**YOUR ASSIGNMENT**
Take the lines from the one containing "[96,256,691,297] 기타이벤트 131개" through the end of the material and write them out exactly, omitting pictures.

[LISTED ENTRIES Boundary: Start]

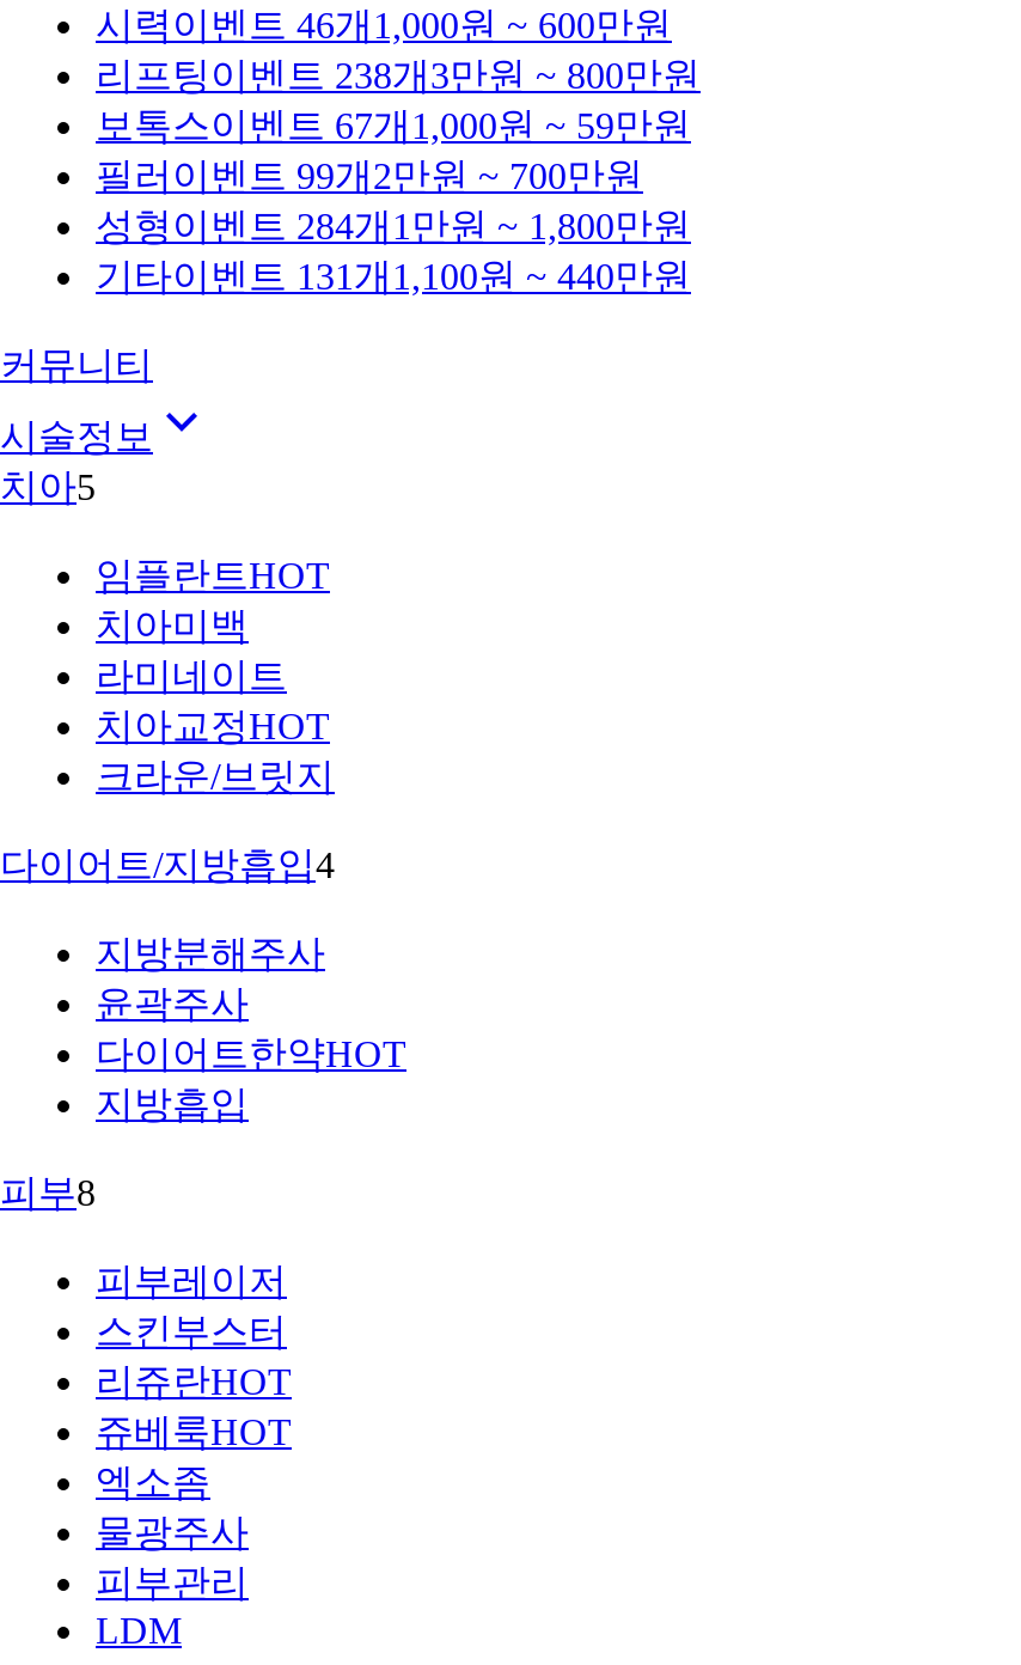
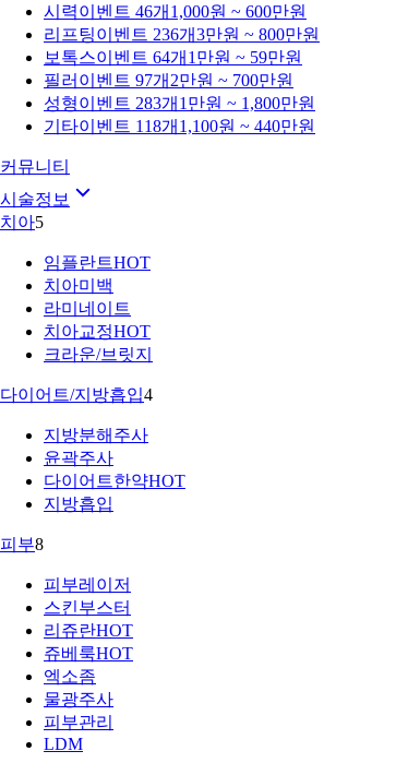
[96,55,701,96] 리프팅 이벤트 238개3만원 ~ 800만원 -> [44,25,320,44] 리프팅 이벤트 236개3만원 ~ 800만원
[96,105,691,146] 보톡스 이벤트 67개 1,000원 ~ 59만원 -> [44,48,302,67] 보톡스 이벤트 64개 1만원 ~ 59만원
[96,155,643,196] 필러 이벤트 99개2만원 ~ 700만원 -> [44,71,293,90] 필러 이벤트 97개2만원 ~ 700만원
[96,206,691,246] 성형 이벤트 284개 1만원 ~ 1,800만원 -> [44,94,315,112] 성형 이벤트 283개 1만원 ~ 1,800만원
[96,256,691,297] 기타이벤트 131개 1,100원 ~ 440만원 -> [44,117,315,135] 기타이벤트 118개 1,100원 ~ 440만원

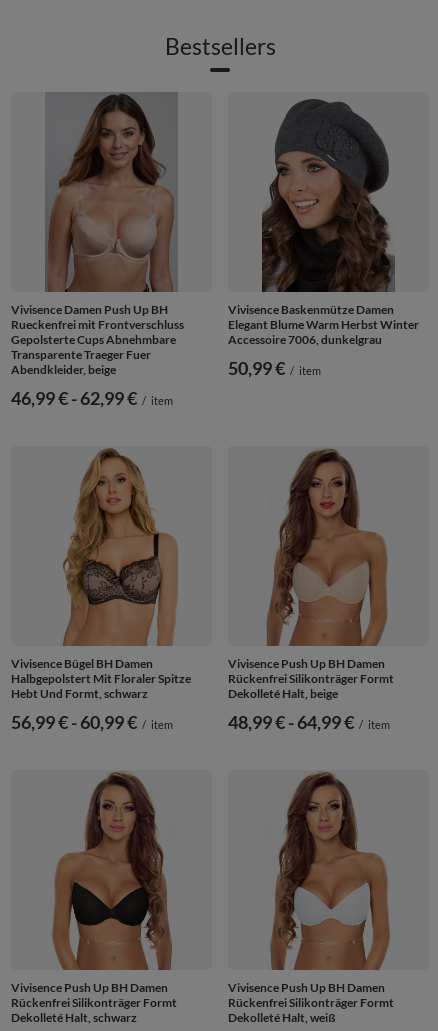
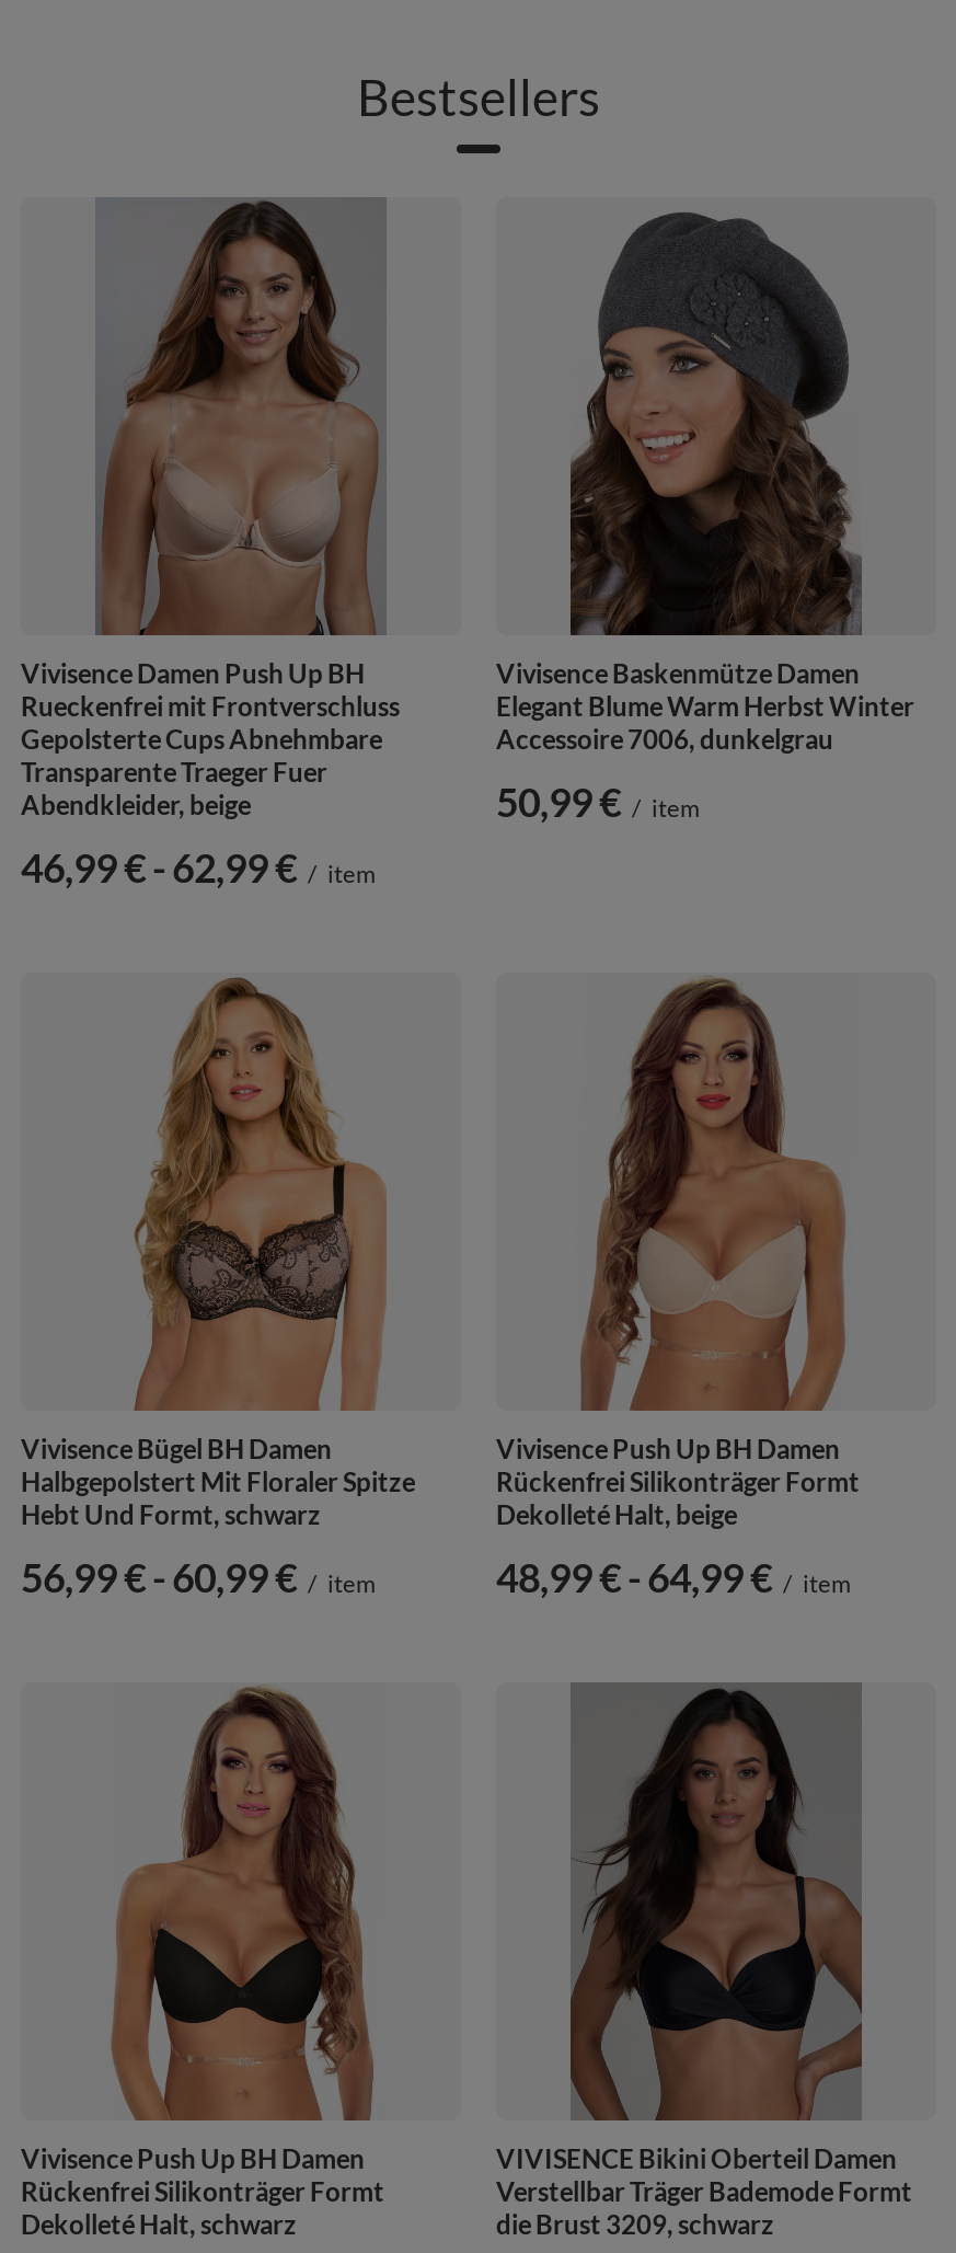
[228,771,395,1025] [image] | Vivisence Push Up BH Damen | Rückenfrei Silikonträger Formt | Dekolleté Halt, weiß -> [496,1682,912,2241] [image] | VIVISENCE Bikini Oberteil Damen | Verstellbar Träger Bademode Formt | die Brust 3209, schwarz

[LISTED ENTRIES Boundary: End]

**RESULT BELOW**
[96,256,691,297] 기타이벤트 131개 1,100원 ~ 440만원 -> [44,117,315,135] 기타이벤트 118개 1,100원 ~ 440만원

[228,771,395,1025] [image] | Vivisence Push Up BH Damen | Rückenfrei Silikonträger Formt | Dekolleté Halt, weiß -> [496,1682,912,2241] [image] | VIVISENCE Bikini Oberteil Damen | Verstellbar Träger Bademode Formt | die Brust 3209, schwarz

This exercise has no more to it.